- [Input data]:
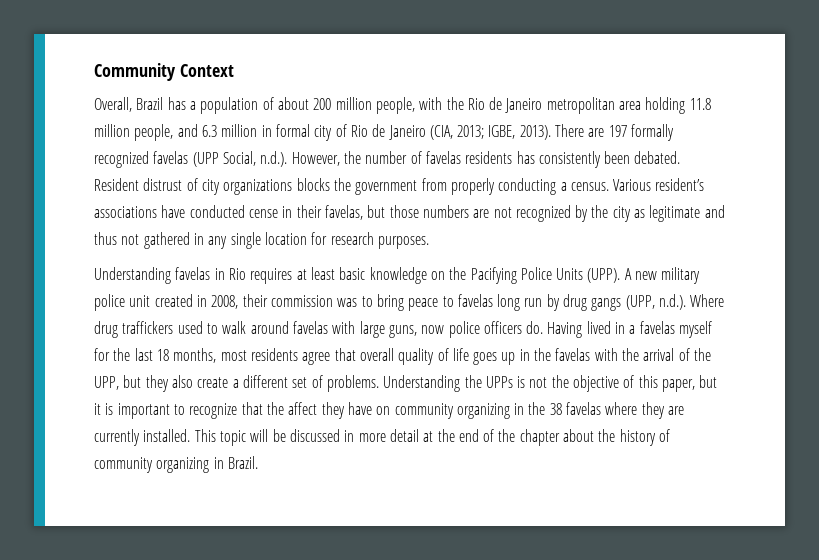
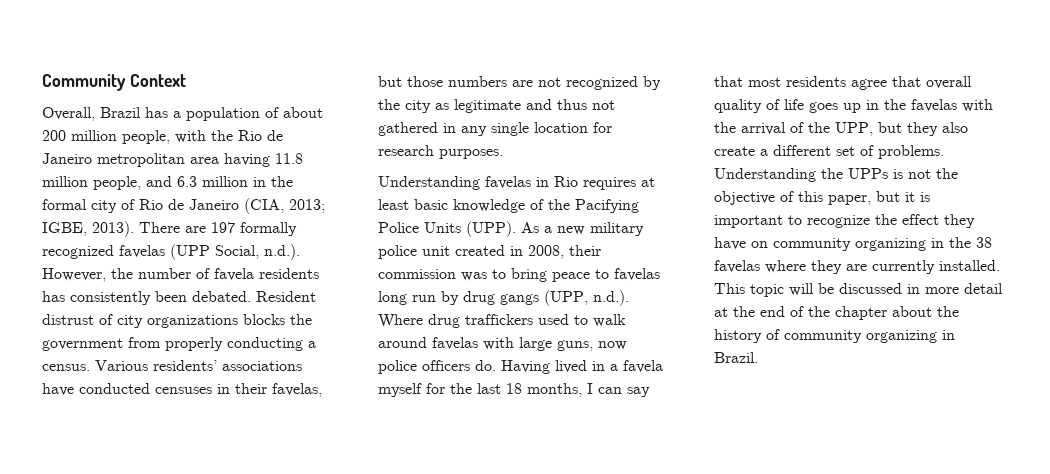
- Overall, Brazil has a population of about 200 million people, with the Rio de Janeiro metropolitan area holding 11.8 million people, and 6.3 million in formal city of Rio de Janeiro (CIA, 2013; IGBE, 2013).
+ Overall, Brazil has a population of about 200 million people, with the Rio de Janeiro metropolitan area having 11.8 million people, and 6.3 million in the formal city of Rio de Janeiro (CIA, 2013; IGBE, 2013).
- There are 197 formally recognized favelas (UPP Social, n.d.). However, the number of favelas residents has consistently been debated.
+ There are 197 formally recognized favelas (UPP Social, n.d.). However, the number of favela residents has consistently been debated.
- Various resident’s associations have conducted cense in their favelas, but those numbers are not recognized by the city as legitimate and thus not gathered in any single location for research purposes.
+ Various residents’ associations have conducted censuses in their favelas, but those numbers are not recognized by the city as legitimate and thus not gathered in any single location for research purposes.
- Understanding favelas in Rio requires at least basic knowledge on the Pacifying Police Units (UPP).
+ Understanding favelas in Rio requires at least basic knowledge of the Pacifying Police Units (UPP).
- A new military police unit created in 2008, their commission was to bring peace to favelas long run by drug gangs (UPP, n.d.). Where drug traffickers used to walk around favelas with large guns, now police officers do.
+ As a new military police unit created in 2008, their commission was to bring peace to favelas long run by drug gangs (UPP, n.d.). Where drug traffickers used to walk around favelas with large guns, now police officers do.
- Having lived in a favelas myself for the last 18 months, most residents agree that overall quality of life goes up in the favelas with the arrival of the UPP, but they also create a different set of problems.
+ Having lived in a favela myself for the last 18 months, I can say that most residents agree that overall quality of life goes up in the favelas with the arrival of the UPP, but they also create a different set of problems.
- Understanding the UPPs is not the objective of this paper, but it is important to recognize that the affect they have on community organizing in the 38 favelas where they are currently installed.
+ Understanding the UPPs is not the objective of this paper, but it is important to recognize the effect they have on community organizing in the 38 favelas where they are currently installed.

- [Task goal]:
Skipping the pictures, output the entries exactly as they appear above.

- [Output for this exercise]:
- Overall, Brazil has a population of about 200 million people, with the Rio de Janeiro metropolitan area holding 11.8 million people, and 6.3 million in formal city of Rio de Janeiro (CIA, 2013; IGBE, 2013).
+ Overall, Brazil has a population of about 200 million people, with the Rio de Janeiro metropolitan area having 11.8 million people, and 6.3 million in the formal city of Rio de Janeiro (CIA, 2013; IGBE, 2013).
- There are 197 formally recognized favelas (UPP Social, n.d.). However, the number of favelas residents has consistently been debated.
+ There are 197 formally recognized favelas (UPP Social, n.d.). However, the number of favela residents has consistently been debated.
- Various resident’s associations have conducted cense in their favelas, but those numbers are not recognized by the city as legitimate and thus not gathered in any single location for research purposes.
+ Various residents’ associations have conducted censuses in their favelas, but those numbers are not recognized by the city as legitimate and thus not gathered in any single location for research purposes.
- Understanding favelas in Rio requires at least basic knowledge on the Pacifying Police Units (UPP).
+ Understanding favelas in Rio requires at least basic knowledge of the Pacifying Police Units (UPP).
- A new military police unit created in 2008, their commission was to bring peace to favelas long run by drug gangs (UPP, n.d.). Where drug traffickers used to walk around favelas with large guns, now police officers do.
+ As a new military police unit created in 2008, their commission was to bring peace to favelas long run by drug gangs (UPP, n.d.). Where drug traffickers used to walk around favelas with large guns, now police officers do.
- Having lived in a favelas myself for the last 18 months, most residents agree that overall quality of life goes up in the favelas with the arrival of the UPP, but they also create a different set of problems.
+ Having lived in a favela myself for the last 18 months, I can say that most residents agree that overall quality of life goes up in the favelas with the arrival of the UPP, but they also create a different set of problems.
- Understanding the UPPs is not the objective of this paper, but it is important to recognize that the affect they have on community organizing in the 38 favelas where they are currently installed.
+ Understanding the UPPs is not the objective of this paper, but it is important to recognize the effect they have on community organizing in the 38 favelas where they are currently installed.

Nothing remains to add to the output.